Spencer High School and Auditorium, also known as Spencer Middle School and Auditorium, is a historic building in Spencer, Iowa, United States. The building was listed on the National Register of Historic Places in 2010.

==History==
===Spencer High School===
The school building was completed in 1914. Designed by Chicago architect John D. Chubb, it is a three-story Neoclassical structure with a flat roof. It features slightly projecting bays and prominent belt courses that encircle the building. The belt course that runs below the second-floor windows divides the different brick that was used for the first floor from that used on the upper two floors. When it was constructed, the building was symmetrical in design, but when the auditorium was added in 1937 it threw off the symmetry. This was the first high school-only building in Spencer. Previously, the high school grades were on the first floor of the town's only school building, and the lower grades were on the upper floor. This building was built when A. H. Avery was the superintendent of the Spencer school district. Avery had introduced a five-year high school program that included vocational training as many students would not be going on to college. He advocated for the new school building that included vocational-specific classrooms.

===Auditorium===
The auditorium was designed by the Des Moines architectural firm of Keffer & Jones. The three-story Art Deco structure was completed for $132,000. Financing for its construction came from three sources: $57,000 came from Public Works Administration funds, $70,000 from a local bond referendum, and $5,000 from the local school district. The addition contained additional classroom space and a 1,200-seat auditorium that served the high school and the needs of the local community. The present gymnasium was added to the building in 1967.

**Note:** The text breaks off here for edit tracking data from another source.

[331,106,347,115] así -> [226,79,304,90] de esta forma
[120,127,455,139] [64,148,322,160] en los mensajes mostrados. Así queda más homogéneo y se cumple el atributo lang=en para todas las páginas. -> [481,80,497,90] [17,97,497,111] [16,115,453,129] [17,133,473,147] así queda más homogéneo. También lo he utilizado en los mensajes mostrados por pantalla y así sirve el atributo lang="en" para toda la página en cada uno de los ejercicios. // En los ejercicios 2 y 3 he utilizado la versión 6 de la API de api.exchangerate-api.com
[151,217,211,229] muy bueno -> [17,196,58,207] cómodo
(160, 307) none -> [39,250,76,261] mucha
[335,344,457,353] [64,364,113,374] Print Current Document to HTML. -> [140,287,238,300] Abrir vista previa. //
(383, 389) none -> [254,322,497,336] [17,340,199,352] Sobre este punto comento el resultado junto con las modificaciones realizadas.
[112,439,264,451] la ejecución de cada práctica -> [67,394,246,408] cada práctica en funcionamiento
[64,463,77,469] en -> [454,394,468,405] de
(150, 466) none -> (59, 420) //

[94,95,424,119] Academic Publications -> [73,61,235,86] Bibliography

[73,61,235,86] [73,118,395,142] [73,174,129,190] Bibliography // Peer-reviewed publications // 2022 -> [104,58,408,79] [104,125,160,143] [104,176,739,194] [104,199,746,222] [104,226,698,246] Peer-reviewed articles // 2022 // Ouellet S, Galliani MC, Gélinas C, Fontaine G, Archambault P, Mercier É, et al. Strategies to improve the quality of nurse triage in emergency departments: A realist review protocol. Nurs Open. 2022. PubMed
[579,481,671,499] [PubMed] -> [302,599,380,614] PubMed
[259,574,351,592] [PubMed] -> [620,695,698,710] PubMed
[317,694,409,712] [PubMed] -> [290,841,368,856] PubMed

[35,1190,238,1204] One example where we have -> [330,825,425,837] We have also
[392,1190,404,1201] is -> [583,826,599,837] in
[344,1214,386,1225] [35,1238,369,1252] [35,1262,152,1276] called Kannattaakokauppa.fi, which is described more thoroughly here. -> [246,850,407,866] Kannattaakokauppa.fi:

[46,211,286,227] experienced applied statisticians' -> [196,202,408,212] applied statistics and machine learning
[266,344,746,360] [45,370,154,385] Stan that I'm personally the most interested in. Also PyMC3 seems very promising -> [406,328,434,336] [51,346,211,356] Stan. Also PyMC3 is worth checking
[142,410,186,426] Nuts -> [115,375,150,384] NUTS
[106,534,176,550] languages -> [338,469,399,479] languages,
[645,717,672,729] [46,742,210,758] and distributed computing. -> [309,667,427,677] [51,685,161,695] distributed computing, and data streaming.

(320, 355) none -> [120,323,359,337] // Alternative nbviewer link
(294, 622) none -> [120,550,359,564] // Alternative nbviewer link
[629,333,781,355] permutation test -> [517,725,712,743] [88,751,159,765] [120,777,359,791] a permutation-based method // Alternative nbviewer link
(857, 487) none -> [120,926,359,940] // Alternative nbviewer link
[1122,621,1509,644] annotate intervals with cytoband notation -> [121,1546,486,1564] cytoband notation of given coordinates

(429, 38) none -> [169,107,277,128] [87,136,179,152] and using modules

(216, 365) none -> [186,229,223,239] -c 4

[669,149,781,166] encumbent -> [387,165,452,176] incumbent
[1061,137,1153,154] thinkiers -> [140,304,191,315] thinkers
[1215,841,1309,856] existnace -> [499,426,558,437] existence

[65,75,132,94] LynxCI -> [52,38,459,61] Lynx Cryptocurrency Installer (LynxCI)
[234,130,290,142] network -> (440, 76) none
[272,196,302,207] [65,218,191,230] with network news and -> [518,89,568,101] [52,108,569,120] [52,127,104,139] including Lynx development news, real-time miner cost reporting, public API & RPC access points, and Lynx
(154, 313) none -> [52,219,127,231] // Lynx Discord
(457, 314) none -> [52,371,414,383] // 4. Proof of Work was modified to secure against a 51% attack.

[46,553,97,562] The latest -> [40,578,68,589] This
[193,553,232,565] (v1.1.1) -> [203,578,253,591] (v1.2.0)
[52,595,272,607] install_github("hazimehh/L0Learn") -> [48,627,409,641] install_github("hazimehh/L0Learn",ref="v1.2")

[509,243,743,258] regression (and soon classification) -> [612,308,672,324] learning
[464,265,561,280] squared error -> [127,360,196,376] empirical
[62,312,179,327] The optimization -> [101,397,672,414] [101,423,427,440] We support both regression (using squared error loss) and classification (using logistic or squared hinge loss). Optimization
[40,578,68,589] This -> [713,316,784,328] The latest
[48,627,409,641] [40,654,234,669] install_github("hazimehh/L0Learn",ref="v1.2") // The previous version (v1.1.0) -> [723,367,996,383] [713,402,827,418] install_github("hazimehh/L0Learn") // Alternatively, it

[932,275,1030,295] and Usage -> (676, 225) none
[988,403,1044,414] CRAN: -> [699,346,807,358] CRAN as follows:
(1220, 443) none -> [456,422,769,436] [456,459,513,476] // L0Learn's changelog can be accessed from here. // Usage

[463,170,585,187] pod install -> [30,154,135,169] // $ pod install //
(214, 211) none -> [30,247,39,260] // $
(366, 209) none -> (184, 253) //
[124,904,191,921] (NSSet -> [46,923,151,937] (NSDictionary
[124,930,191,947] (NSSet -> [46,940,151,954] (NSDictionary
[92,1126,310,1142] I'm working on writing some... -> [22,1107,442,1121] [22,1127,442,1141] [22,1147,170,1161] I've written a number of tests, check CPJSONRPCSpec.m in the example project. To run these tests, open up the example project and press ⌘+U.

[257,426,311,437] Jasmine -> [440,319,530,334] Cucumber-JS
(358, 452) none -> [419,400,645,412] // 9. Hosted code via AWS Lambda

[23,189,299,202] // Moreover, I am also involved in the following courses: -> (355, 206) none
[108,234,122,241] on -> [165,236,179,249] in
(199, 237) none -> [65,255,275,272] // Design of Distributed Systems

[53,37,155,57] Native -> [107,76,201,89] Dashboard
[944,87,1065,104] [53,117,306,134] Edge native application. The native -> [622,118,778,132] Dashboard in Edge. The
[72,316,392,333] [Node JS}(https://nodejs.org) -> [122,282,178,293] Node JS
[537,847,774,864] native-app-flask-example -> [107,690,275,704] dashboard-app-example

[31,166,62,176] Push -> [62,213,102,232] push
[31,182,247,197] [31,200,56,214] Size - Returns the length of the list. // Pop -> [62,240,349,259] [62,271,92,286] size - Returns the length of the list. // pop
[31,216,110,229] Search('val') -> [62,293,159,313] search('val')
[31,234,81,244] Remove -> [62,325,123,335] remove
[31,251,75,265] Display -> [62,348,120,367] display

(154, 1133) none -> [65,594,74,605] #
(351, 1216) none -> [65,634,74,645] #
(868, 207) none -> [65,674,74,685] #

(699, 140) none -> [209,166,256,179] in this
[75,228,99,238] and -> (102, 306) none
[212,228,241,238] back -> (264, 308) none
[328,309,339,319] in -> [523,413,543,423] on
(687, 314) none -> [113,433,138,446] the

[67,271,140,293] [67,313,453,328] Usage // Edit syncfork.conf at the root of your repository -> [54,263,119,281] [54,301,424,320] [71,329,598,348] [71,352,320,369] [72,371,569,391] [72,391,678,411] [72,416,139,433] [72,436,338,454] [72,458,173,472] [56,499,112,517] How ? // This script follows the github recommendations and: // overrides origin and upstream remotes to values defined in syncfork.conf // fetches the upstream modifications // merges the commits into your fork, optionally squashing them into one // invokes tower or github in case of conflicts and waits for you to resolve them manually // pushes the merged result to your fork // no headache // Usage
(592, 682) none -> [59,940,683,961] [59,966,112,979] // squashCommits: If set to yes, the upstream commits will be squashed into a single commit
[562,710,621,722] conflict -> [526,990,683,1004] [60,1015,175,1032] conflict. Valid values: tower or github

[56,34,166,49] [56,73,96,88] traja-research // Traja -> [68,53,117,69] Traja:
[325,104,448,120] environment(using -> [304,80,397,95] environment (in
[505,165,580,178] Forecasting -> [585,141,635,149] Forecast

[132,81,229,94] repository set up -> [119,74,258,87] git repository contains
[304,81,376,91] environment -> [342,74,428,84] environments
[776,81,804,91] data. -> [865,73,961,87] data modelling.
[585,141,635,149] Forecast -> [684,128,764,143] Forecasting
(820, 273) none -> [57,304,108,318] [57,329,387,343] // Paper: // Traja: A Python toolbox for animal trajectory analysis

A new high school was built in 1960, but it did not include an auditorium. The old high school became a junior high school and then a middle school, but the high school continued to use the old auditorium until 2016. In 2010 the Spencer Area Activity Center relocated to the first floor of the high school building, and the upper two floors were converted into 16 apartments by Community Housing Initiative.